I got so fed up with what you are talking about that one thing I insisted my husband do when he would be considered for a new church is to tell them that his wife(me) is not the person being called nor being put on their payroll and that they should not expect me to be at the church doing anymore than they expected of their own wives. We had small children at the time and some churches do tend to think they are getting a "two for one" deal...NOW DON'T do this in a mean harsh way...it can be said in love...and also it can be explained that you/his wife is his helpmate and very willing to do things of service at church, but that you cannot do it all (lead the ladies group, teach Sunday Sch., direct VBS , teach a Ch. Training class, and on Wed. nt. lead a children's mission group too, sing in the choir even though (my voice is) like a rusty nail scraping a tin can, make every visit my husband makes, you get my drift I am sure....I have had just such demands put on me...until I insisted it come from my husband....he is the church shephard and much better with words than I am.

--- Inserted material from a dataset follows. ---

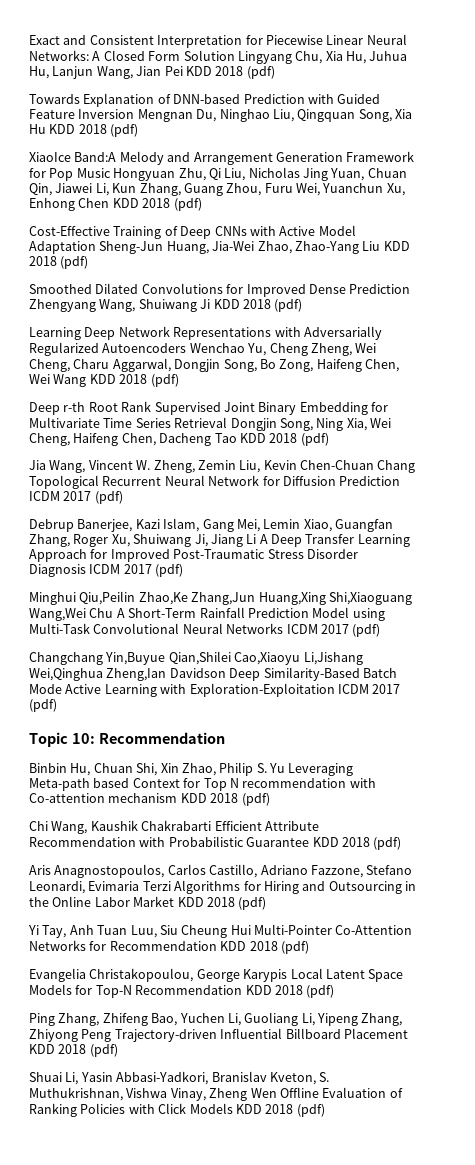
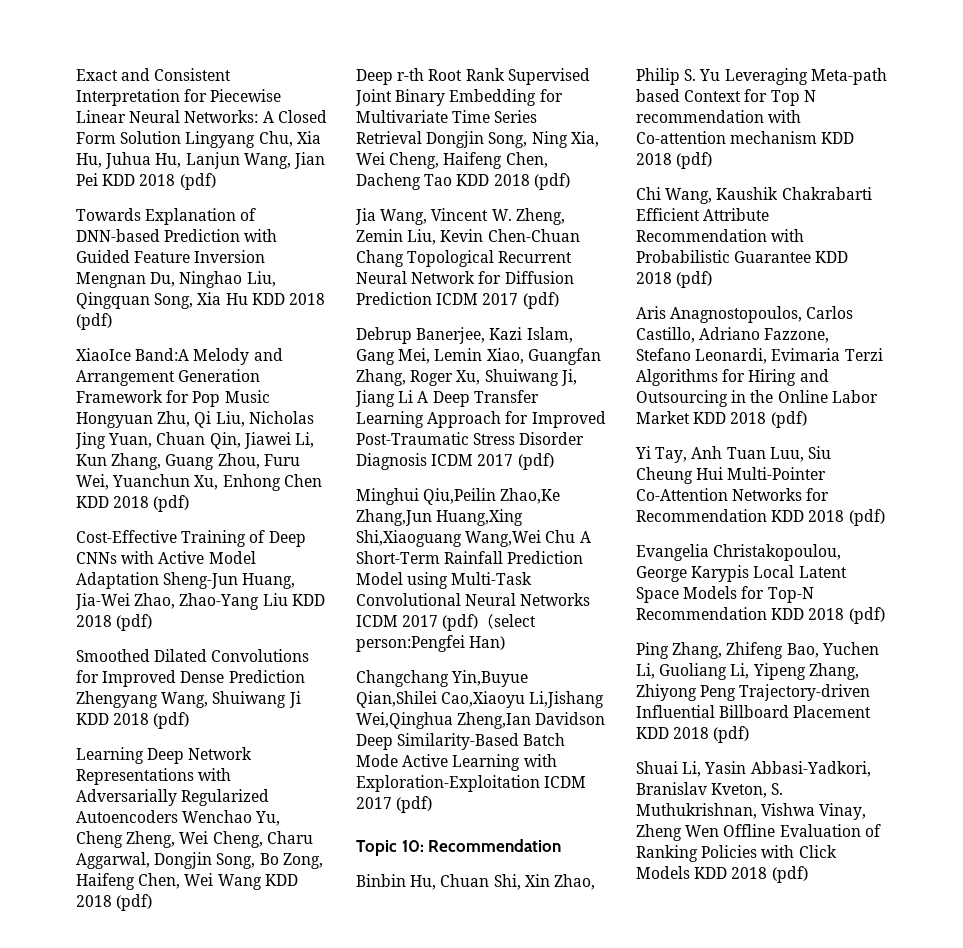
- Minghui Qiu,Peilin Zhao,Ke Zhang,Jun Huang,Xing Shi,Xiaoguang Wang,Wei Chu A Short-Term Rainfall Prediction Model using Multi-Task Convolutional Neural Networks ICDM 2017 (pdf)
+ Minghui Qiu,Peilin Zhao,Ke Zhang,Jun Huang,Xing Shi,Xiaoguang Wang,Wei Chu A Short-Term Rainfall Prediction Model using Multi-Task Convolutional Neural Networks ICDM 2017 (pdf)（select person:Pengfei Han)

The one thing that is so tough to learn to do is like someone else said...develop a thick skin and if at all possible be super nice to the person who is critical...you might not realize something going on in their life is making them sour about everything and everyone...the criticism is not always really about you...you are just an easy target to lash out at.

Sorry, mine is long too. Stay with us and we will keep sharing...this form of fellowship helps all of us and just writing is a therapy in itself.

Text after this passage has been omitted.